# EXERCISE DETAILS
Return the data below unchanged. Drop any pictures.

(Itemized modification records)
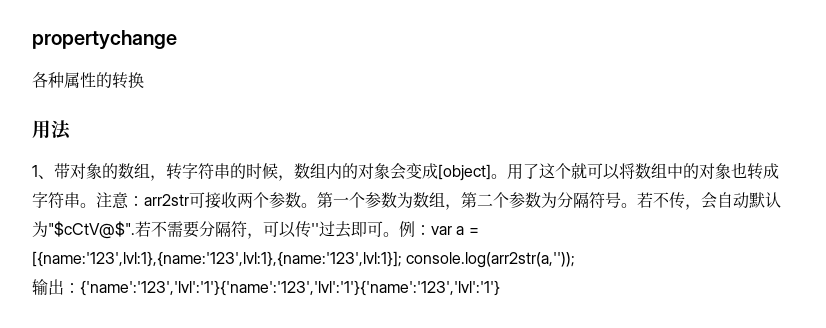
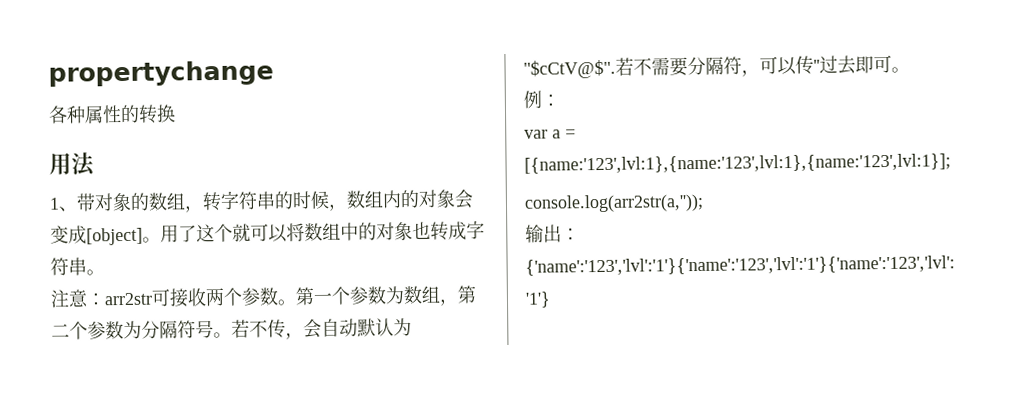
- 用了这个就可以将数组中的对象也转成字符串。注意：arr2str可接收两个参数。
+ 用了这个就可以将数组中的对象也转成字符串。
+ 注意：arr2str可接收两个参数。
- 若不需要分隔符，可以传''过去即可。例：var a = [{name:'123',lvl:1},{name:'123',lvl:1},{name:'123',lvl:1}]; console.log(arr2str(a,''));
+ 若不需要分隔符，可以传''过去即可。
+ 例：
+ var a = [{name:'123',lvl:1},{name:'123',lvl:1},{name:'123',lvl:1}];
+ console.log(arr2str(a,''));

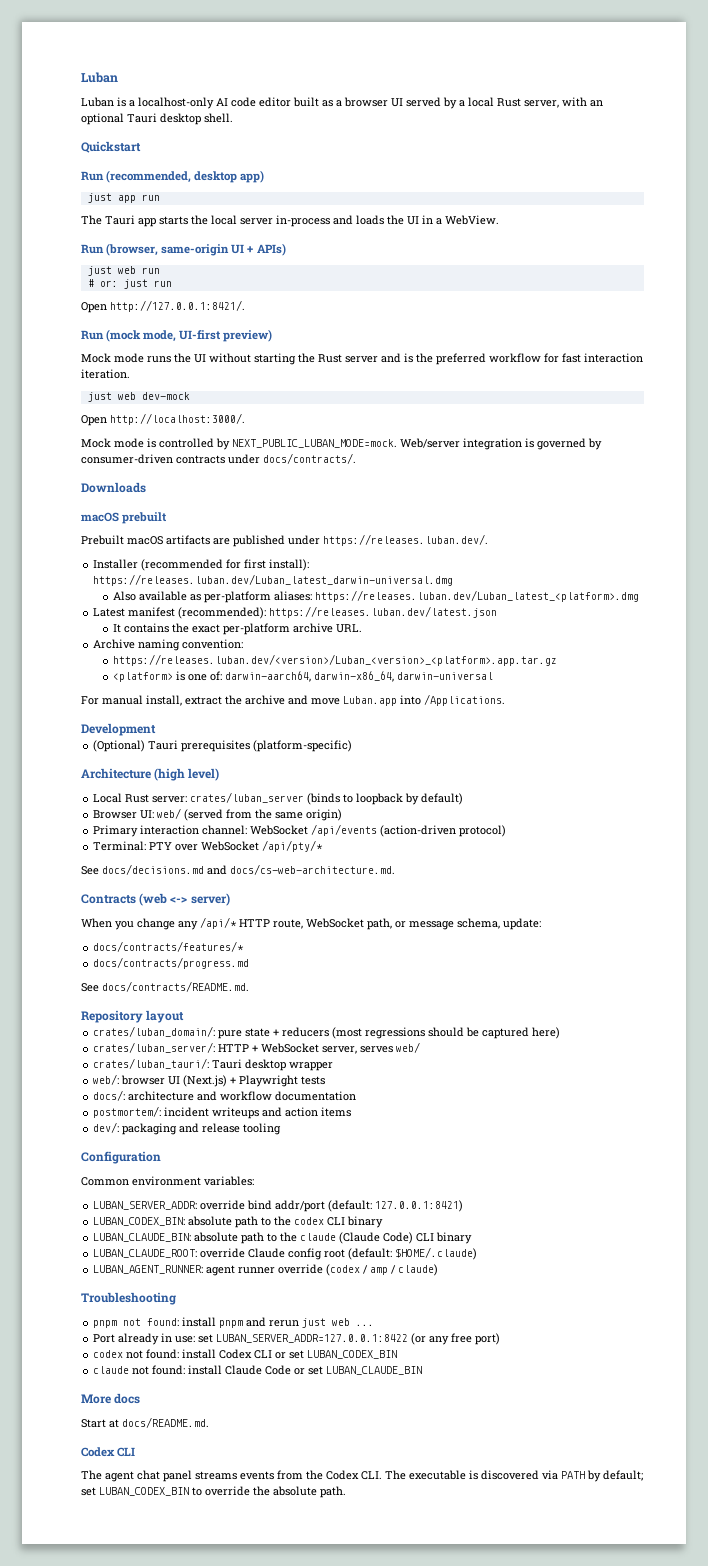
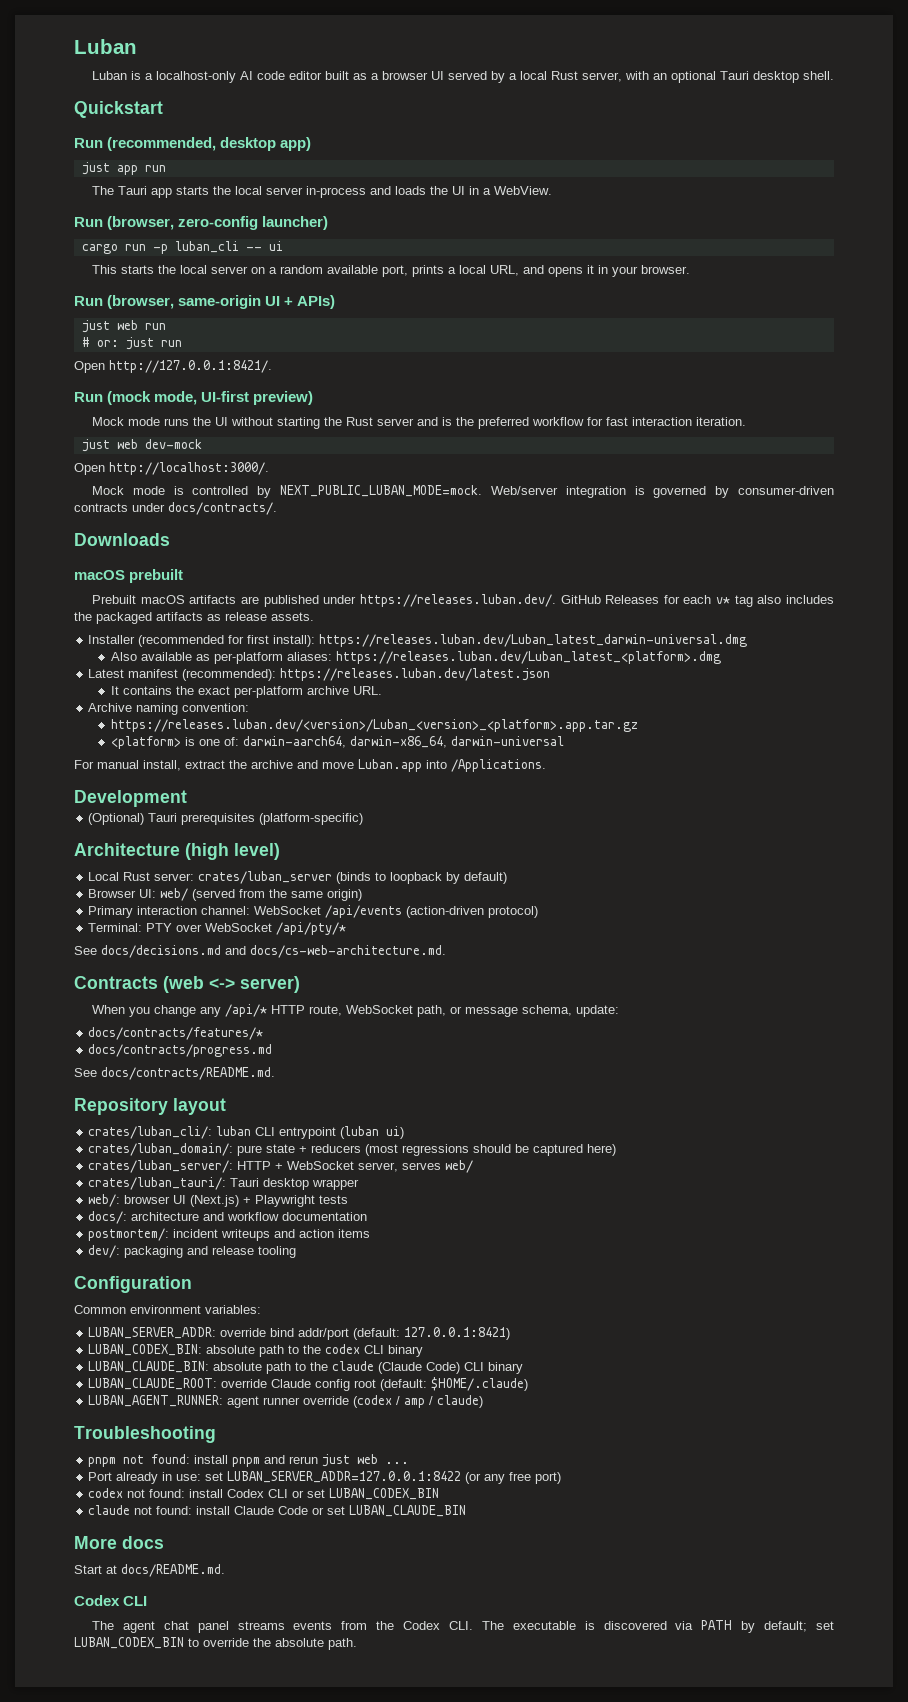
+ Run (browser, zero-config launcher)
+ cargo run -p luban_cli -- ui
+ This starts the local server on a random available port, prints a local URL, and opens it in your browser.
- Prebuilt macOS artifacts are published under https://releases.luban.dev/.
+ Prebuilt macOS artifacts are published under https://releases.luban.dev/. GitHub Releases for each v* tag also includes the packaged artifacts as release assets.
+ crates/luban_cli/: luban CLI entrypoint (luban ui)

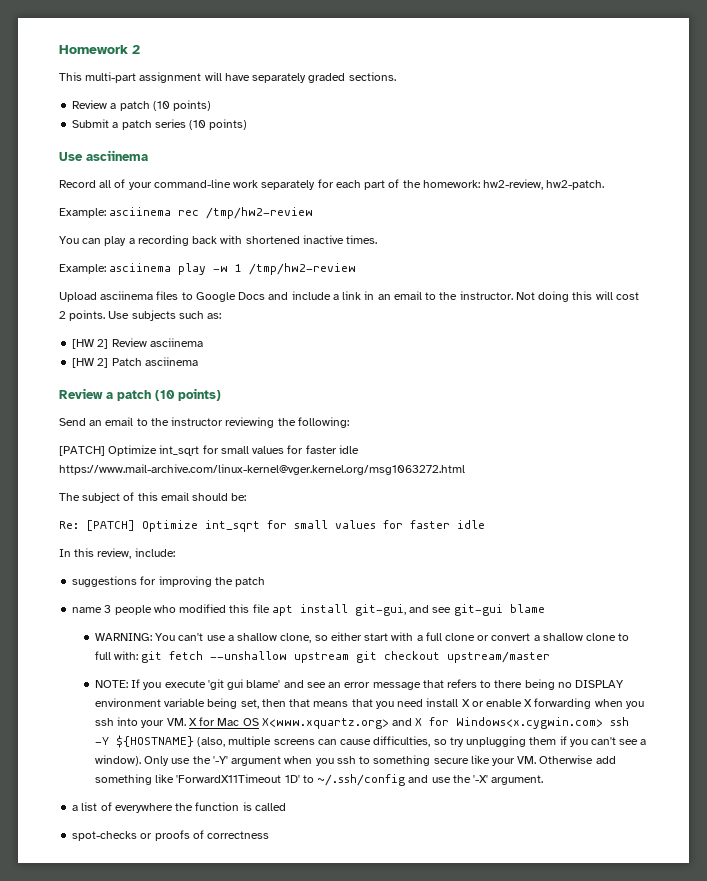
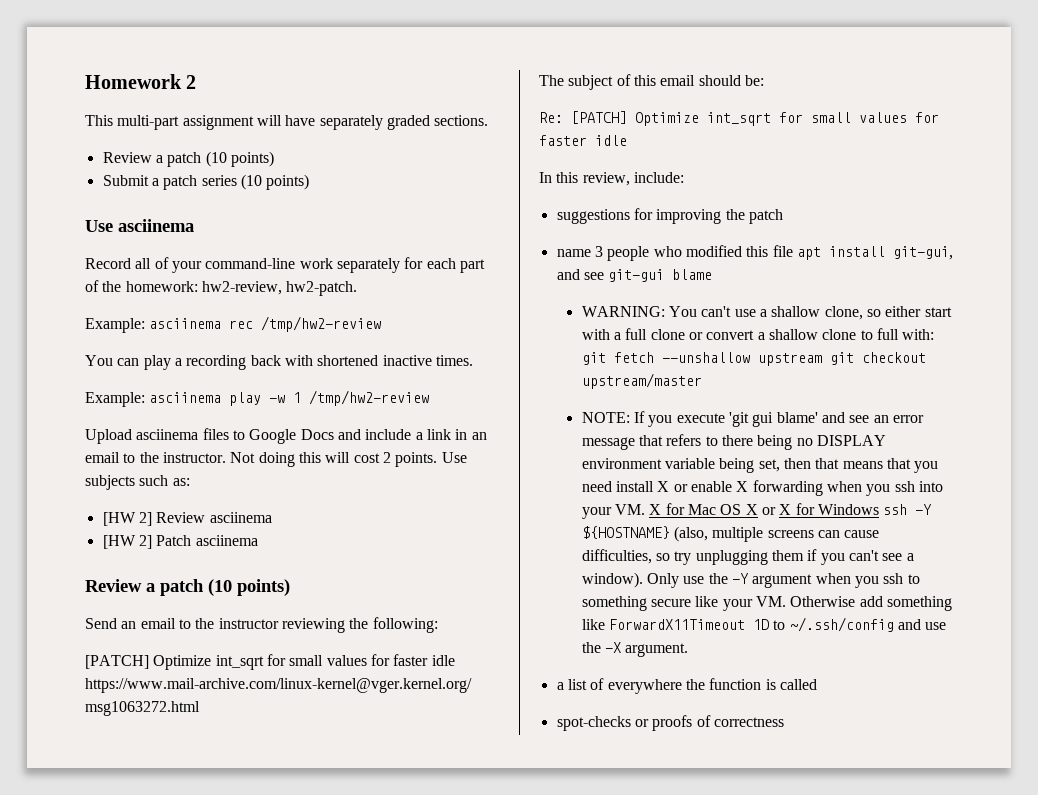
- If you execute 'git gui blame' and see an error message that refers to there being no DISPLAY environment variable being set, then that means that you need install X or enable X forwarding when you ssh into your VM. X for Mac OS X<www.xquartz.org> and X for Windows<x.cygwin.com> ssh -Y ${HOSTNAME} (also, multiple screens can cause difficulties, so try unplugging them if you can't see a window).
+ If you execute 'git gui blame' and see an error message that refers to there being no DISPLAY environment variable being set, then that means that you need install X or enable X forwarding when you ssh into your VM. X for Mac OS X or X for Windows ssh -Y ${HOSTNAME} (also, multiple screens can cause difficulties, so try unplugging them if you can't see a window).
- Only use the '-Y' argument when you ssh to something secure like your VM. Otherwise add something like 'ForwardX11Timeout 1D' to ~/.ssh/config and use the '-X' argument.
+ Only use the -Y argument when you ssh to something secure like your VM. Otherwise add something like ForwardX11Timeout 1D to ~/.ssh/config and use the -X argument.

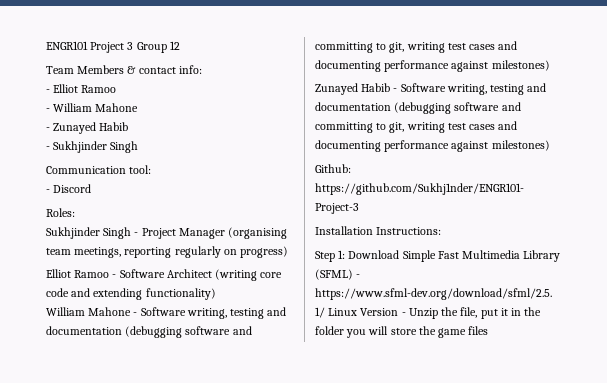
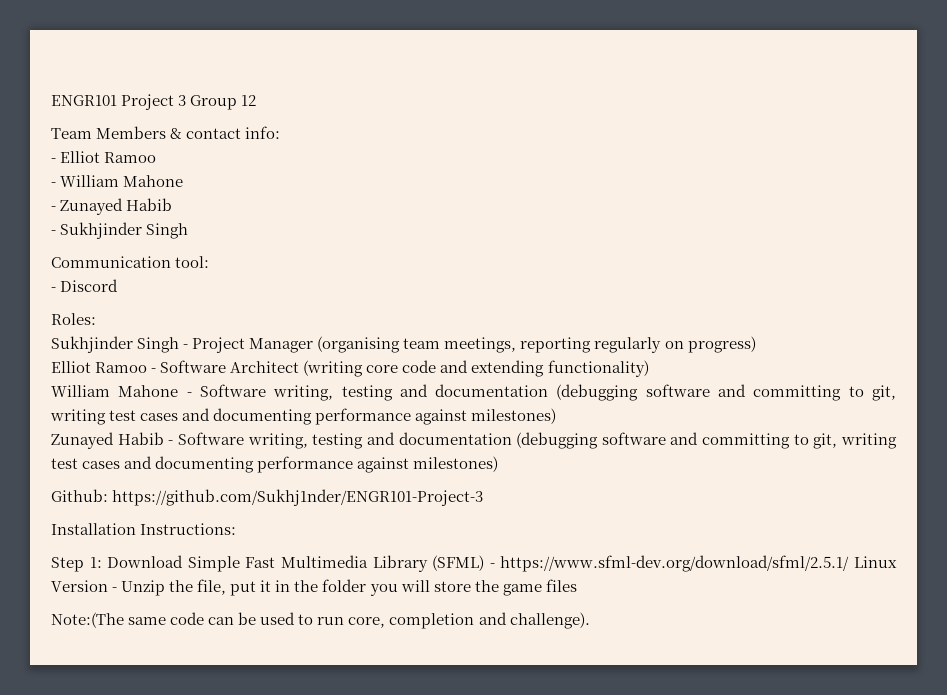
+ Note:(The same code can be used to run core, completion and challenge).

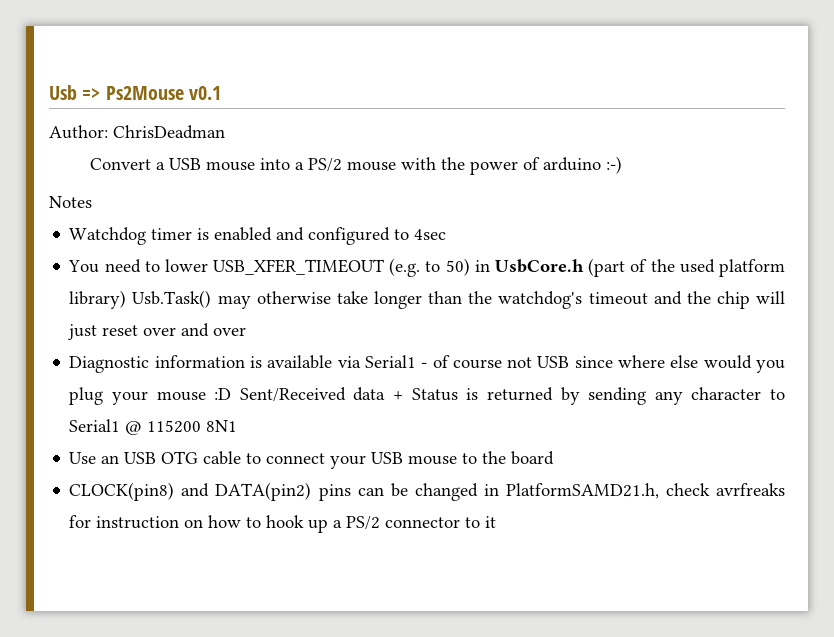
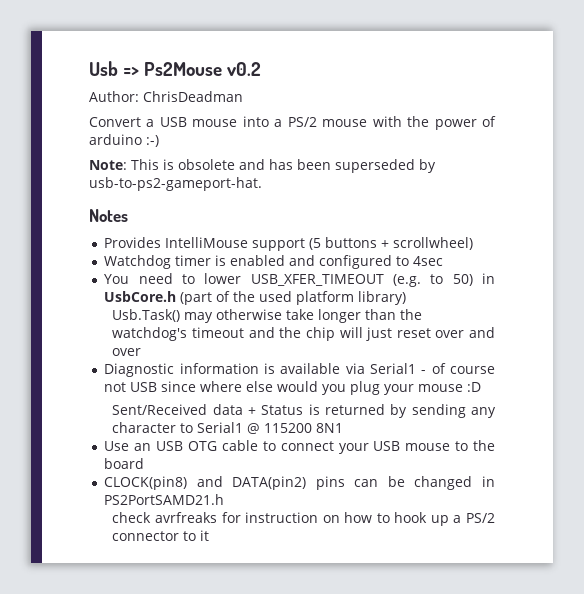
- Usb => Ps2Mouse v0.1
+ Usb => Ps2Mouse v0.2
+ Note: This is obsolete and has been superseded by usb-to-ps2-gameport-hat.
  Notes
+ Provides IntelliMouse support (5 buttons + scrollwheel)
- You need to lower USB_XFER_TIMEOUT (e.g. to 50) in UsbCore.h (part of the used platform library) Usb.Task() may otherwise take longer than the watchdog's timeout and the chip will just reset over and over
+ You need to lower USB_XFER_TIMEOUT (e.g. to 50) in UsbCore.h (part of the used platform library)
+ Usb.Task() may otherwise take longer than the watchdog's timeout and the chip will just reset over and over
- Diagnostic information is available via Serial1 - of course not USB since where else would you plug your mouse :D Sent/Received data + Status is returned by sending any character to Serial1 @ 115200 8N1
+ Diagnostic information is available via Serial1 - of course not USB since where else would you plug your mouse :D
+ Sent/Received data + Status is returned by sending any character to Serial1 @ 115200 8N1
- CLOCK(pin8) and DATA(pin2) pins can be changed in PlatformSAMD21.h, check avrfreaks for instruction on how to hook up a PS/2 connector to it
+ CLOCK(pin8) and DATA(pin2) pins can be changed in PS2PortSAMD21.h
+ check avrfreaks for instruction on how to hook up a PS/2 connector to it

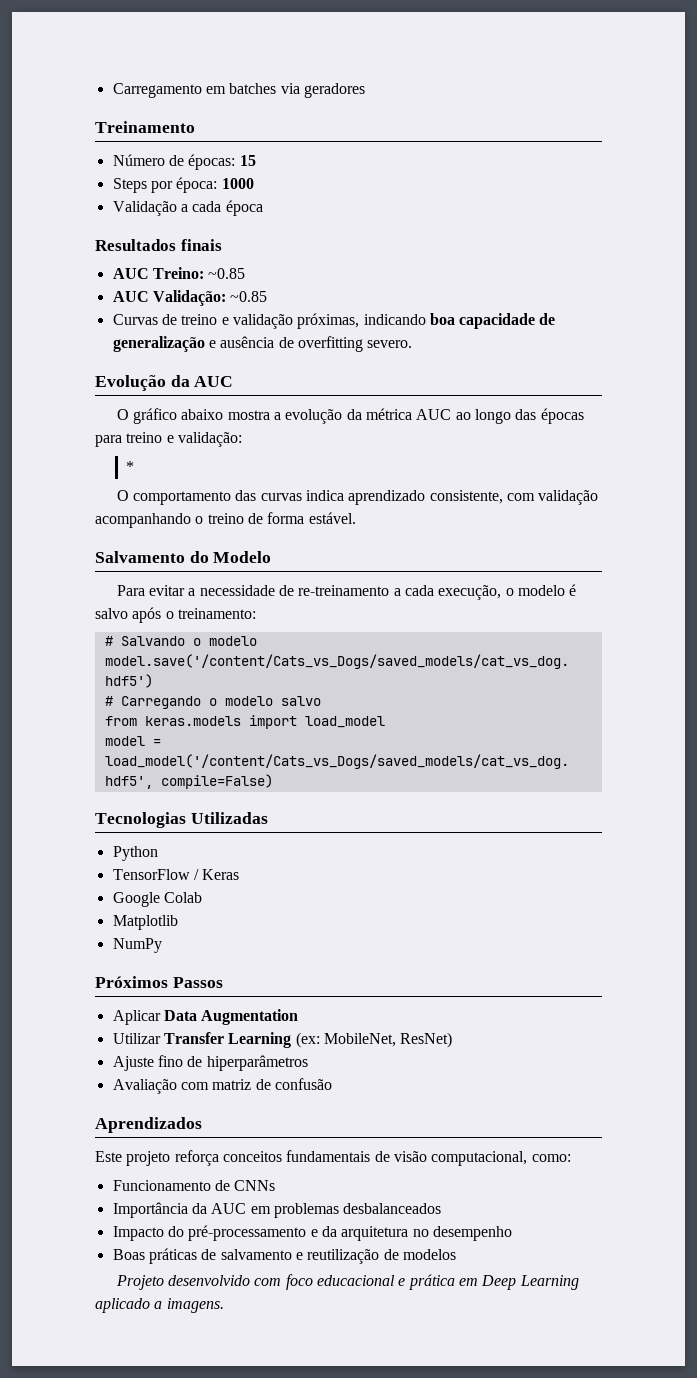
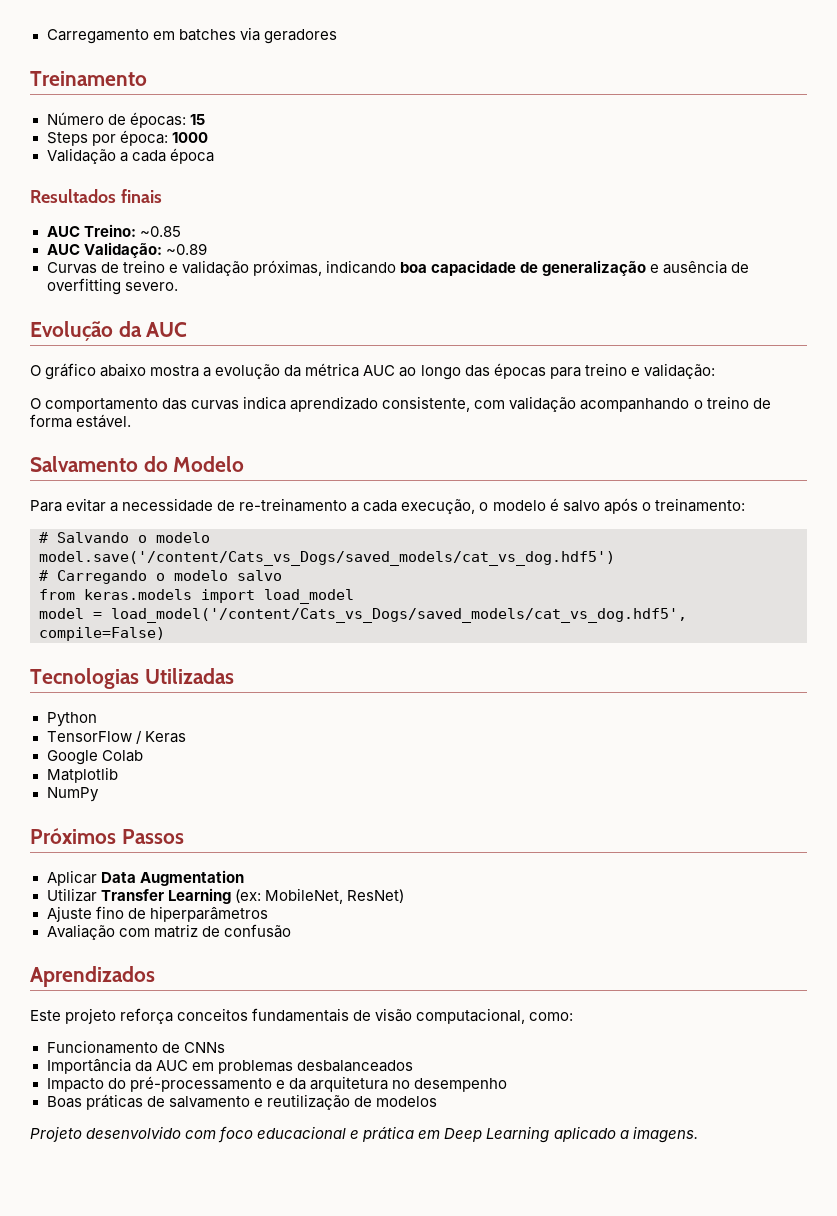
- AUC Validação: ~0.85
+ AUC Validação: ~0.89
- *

# ANSWER SPACE
- 用了这个就可以将数组中的对象也转成字符串。注意：arr2str可接收两个参数。
+ 用了这个就可以将数组中的对象也转成字符串。
+ 注意：arr2str可接收两个参数。
- 若不需要分隔符，可以传''过去即可。例：var a = [{name:'123',lvl:1},{name:'123',lvl:1},{name:'123',lvl:1}]; console.log(arr2str(a,''));
+ 若不需要分隔符，可以传''过去即可。
+ 例：
+ var a = [{name:'123',lvl:1},{name:'123',lvl:1},{name:'123',lvl:1}];
+ console.log(arr2str(a,''));

+ Run (browser, zero-config launcher)
+ cargo run -p luban_cli -- ui
+ This starts the local server on a random available port, prints a local URL, and opens it in your browser.
- Prebuilt macOS artifacts are published under https://releases.luban.dev/.
+ Prebuilt macOS artifacts are published under https://releases.luban.dev/. GitHub Releases for each v* tag also includes the packaged artifacts as release assets.
+ crates/luban_cli/: luban CLI entrypoint (luban ui)

- If you execute 'git gui blame' and see an error message that refers to there being no DISPLAY environment variable being set, then that means that you need install X or enable X forwarding when you ssh into your VM. X for Mac OS X<www.xquartz.org> and X for Windows<x.cygwin.com> ssh -Y ${HOSTNAME} (also, multiple screens can cause difficulties, so try unplugging them if you can't see a window).
+ If you execute 'git gui blame' and see an error message that refers to there being no DISPLAY environment variable being set, then that means that you need install X or enable X forwarding when you ssh into your VM. X for Mac OS X or X for Windows ssh -Y ${HOSTNAME} (also, multiple screens can cause difficulties, so try unplugging them if you can't see a window).
- Only use the '-Y' argument when you ssh to something secure like your VM. Otherwise add something like 'ForwardX11Timeout 1D' to ~/.ssh/config and use the '-X' argument.
+ Only use the -Y argument when you ssh to something secure like your VM. Otherwise add something like ForwardX11Timeout 1D to ~/.ssh/config and use the -X argument.

+ Note:(The same code can be used to run core, completion and challenge).

- Usb => Ps2Mouse v0.1
+ Usb => Ps2Mouse v0.2
+ Note: This is obsolete and has been superseded by usb-to-ps2-gameport-hat.
  Notes
+ Provides IntelliMouse support (5 buttons + scrollwheel)
- You need to lower USB_XFER_TIMEOUT (e.g. to 50) in UsbCore.h (part of the used platform library) Usb.Task() may otherwise take longer than the watchdog's timeout and the chip will just reset over and over
+ You need to lower USB_XFER_TIMEOUT (e.g. to 50) in UsbCore.h (part of the used platform library)
+ Usb.Task() may otherwise take longer than the watchdog's timeout and the chip will just reset over and over
- Diagnostic information is available via Serial1 - of course not USB since where else would you plug your mouse :D Sent/Received data + Status is returned by sending any character to Serial1 @ 115200 8N1
+ Diagnostic information is available via Serial1 - of course not USB since where else would you plug your mouse :D
+ Sent/Received data + Status is returned by sending any character to Serial1 @ 115200 8N1
- CLOCK(pin8) and DATA(pin2) pins can be changed in PlatformSAMD21.h, check avrfreaks for instruction on how to hook up a PS/2 connector to it
+ CLOCK(pin8) and DATA(pin2) pins can be changed in PS2PortSAMD21.h
+ check avrfreaks for instruction on how to hook up a PS/2 connector to it

- AUC Validação: ~0.85
+ AUC Validação: ~0.89
- *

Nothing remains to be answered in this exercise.